Wisconsin community bankers are rallying against a state bill they say would further benefit credit unions to the detriment of banks.
The Wisconsin Bankers Association and 87 member banks from across the state recently expressed opposition to the bill and said the proposal would allow a number of changes that would harm community banks:
- State-chartered credit unions could issue subordinated debt.
- Non-members could be a party to a credit transaction. Credit unions are limited on who they can offer loan products and services to because of their tax-exempt status. The WBA called on enforcement of the current law.
- Credit unions could transfer and lease property, subject to guidance by Wisconsin’s Office of Credit Unions.
“Continuing to require that credit unions only do business with members is inherent in the public policy rationale behind which the tax exemption is given,” testified WBA President and CEO Rose Oswald Poels. “Making a substantive change to this foundational public policy principle as proposed in AB 478 should then also call into question, as other states have, the state tax exemption.”
Community bankers say the bill would make it easier for state-chartered credit unions to “grow beyond the intention of their original chartered mission, much to the detriment of Wisconsin’s taxpaying banks and citizens.”
There were 14 credit union acquisitions of community banks in 2019. That number dropped to six in 2020 before increasing again to 10 this year, said Kirk Hovde, head of investment banking at Hovde Group, during the Bank Holding Company Association annual fall conference. In Wisconsin, five community banks have been acquired by large credit unions over the last eight years.
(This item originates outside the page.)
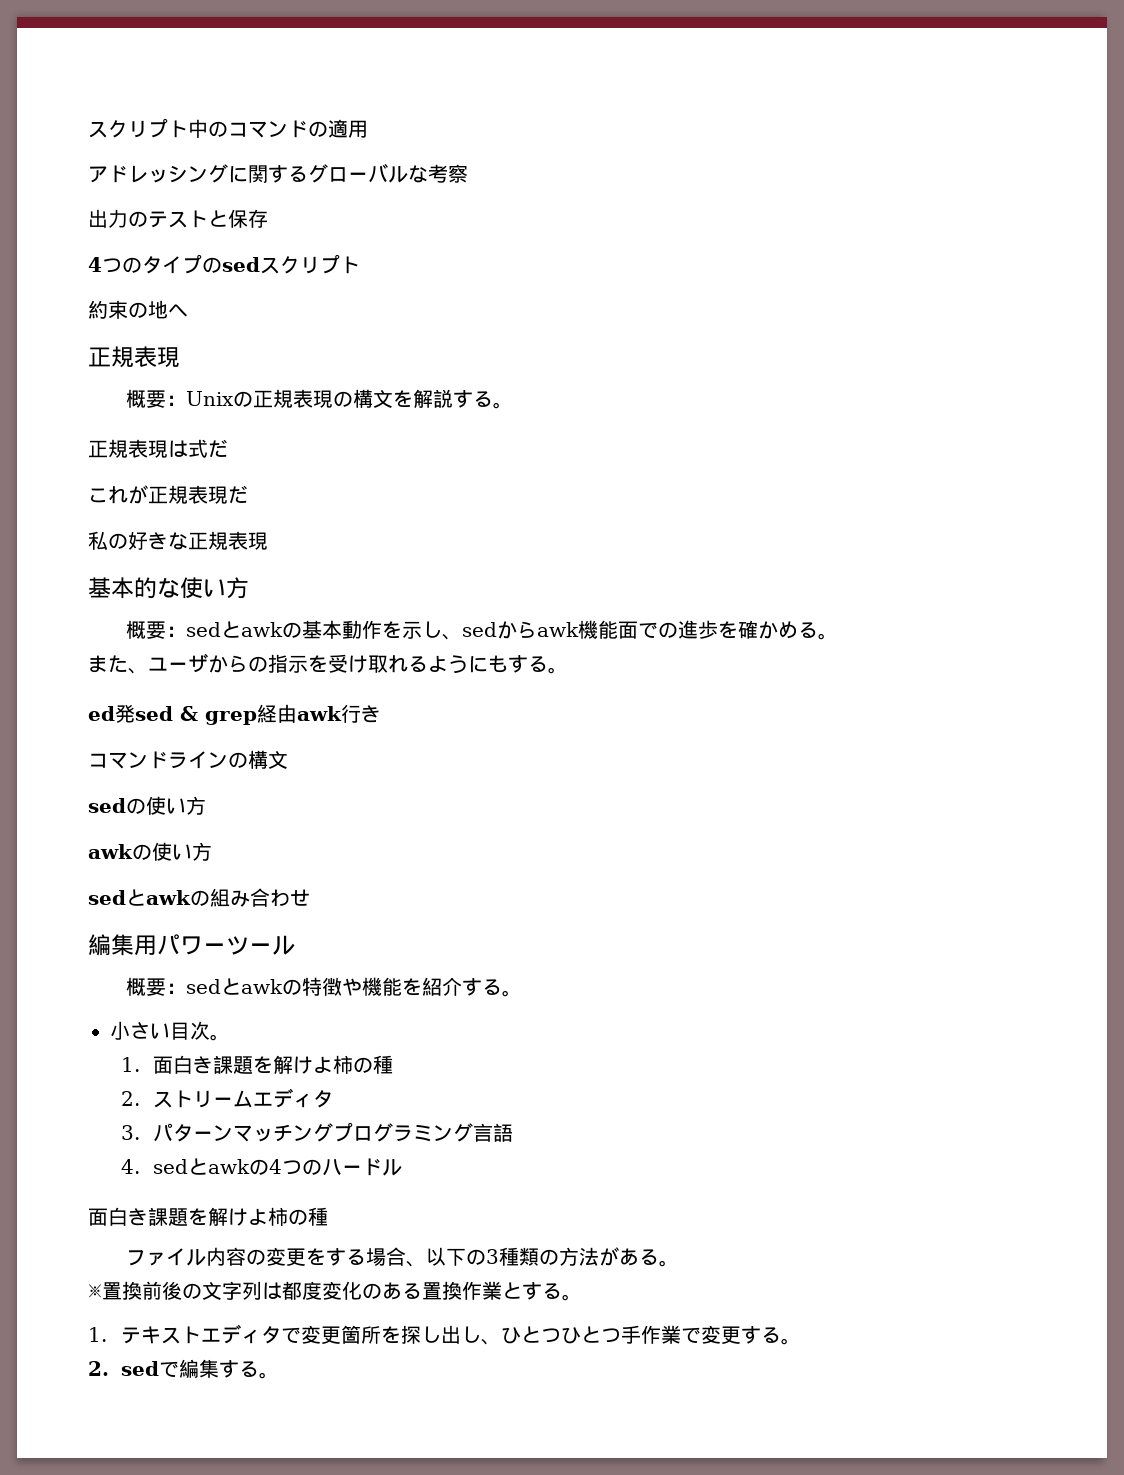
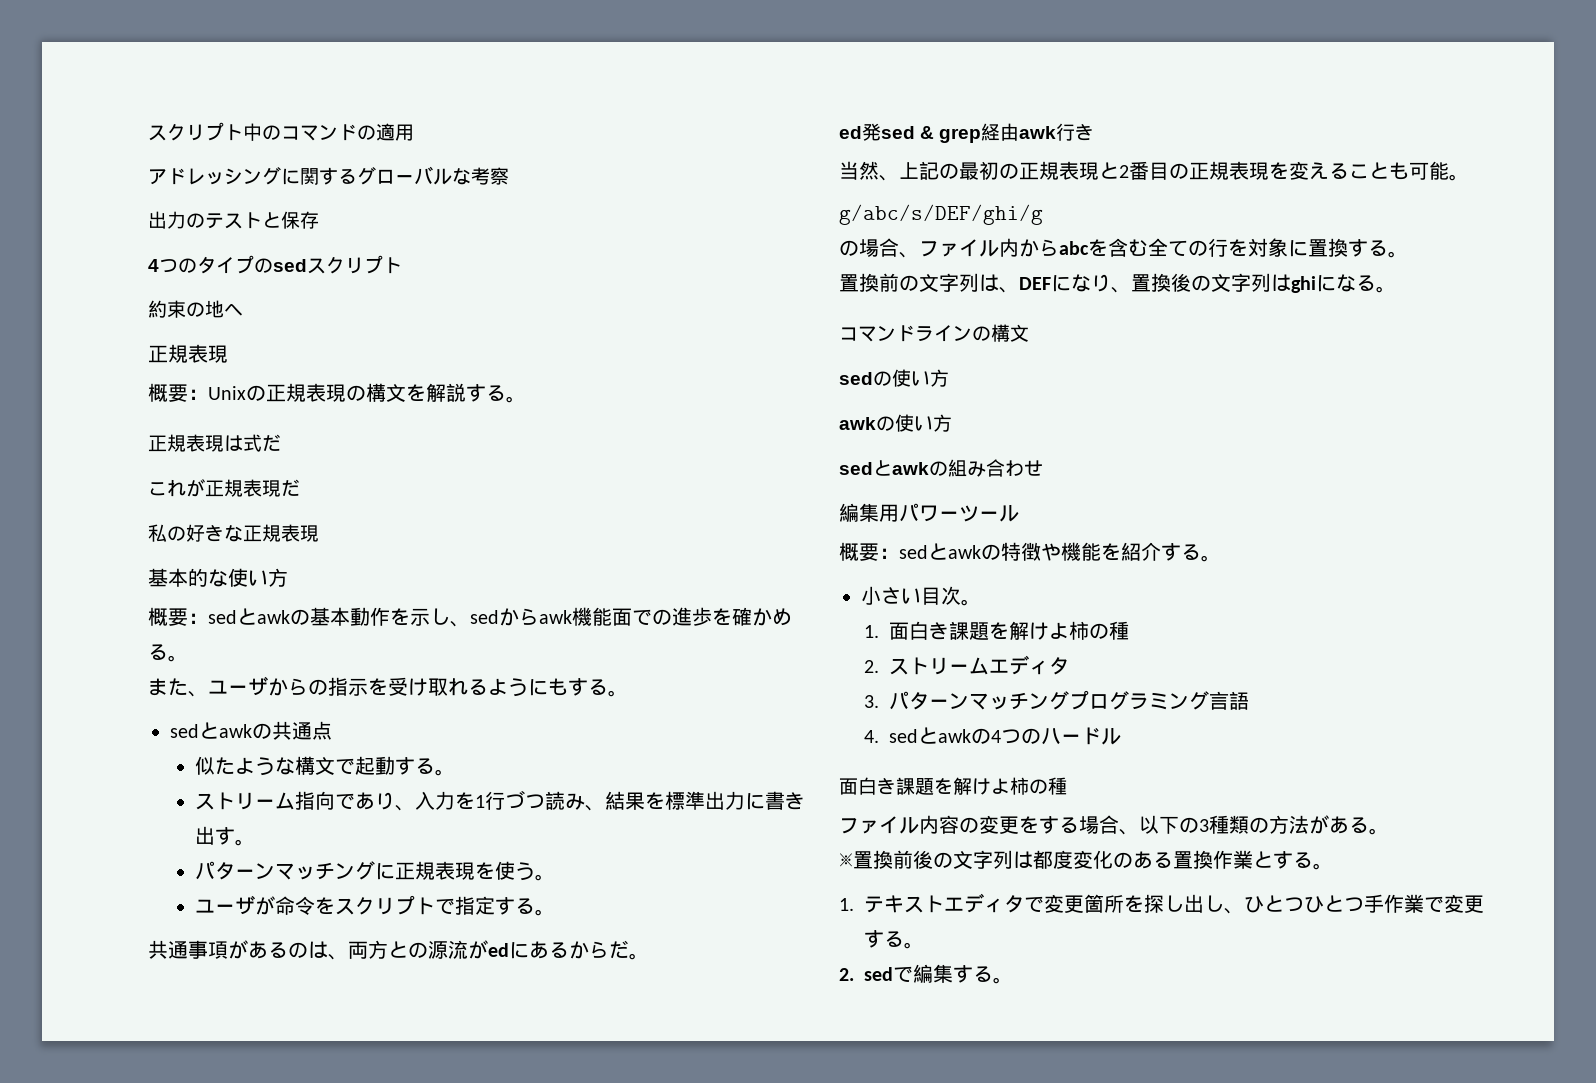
(568, 670) none -> [170,721,332,740] [195,756,456,776] [195,790,806,811] [195,826,256,846] [195,861,556,881] [195,895,556,916] [148,940,649,960] // sedとawkの共通点 // 似たような構文で起動する。 // ストリーム指向であり、入力を1行づつ読み、結果を標準出力に書き出す。 // パターンマッチングに正規表現を使う。 // ユーザが命令をスクリプトで指定する。 // 共通事項があるのは、両方との源流がedにあるからだ。
(381, 714) none -> [839,161,1469,181] [839,204,1043,225] [839,238,1408,258] [839,273,1396,293] // 当然、上記の最初の正規表現と2番目の正規表現を変えることも可能。 // g/abc/s/DEF/ghi/g // の場合、ファイル内からabcを含む全ての行を対象に置換する。 // 置換前の文字列は、DEFになり、置換後の文字列はghiになる。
There are 13 Wisconsin credit unions with more than $1 billion in assets.
“The letter explains that taxpayers can no longer afford to continue subsidizing the credit union industry; the goal is to have these large, aggressive credit unions return to their original mission or become subject to the same regulatory, supervisory, and tax requirements as banks,” the WBA said.
Community bankers say a federal credit union bill would also work against banks. Last month, community bankers derided the Member Business Loan Expansion Act bill, which would exempt credit unions from the 15-year general loan maturity limit under the Federal Credit Union Act, allowing them increased flexibility on loan terms. The credit union lending cap would also increase from $50,000 to $100,000; under current law, loans under $50,000 do not count toward the 12.25 percent limit on commercial loans by total assets. Both moves would make it easier for credit unions to make loans to small businesses.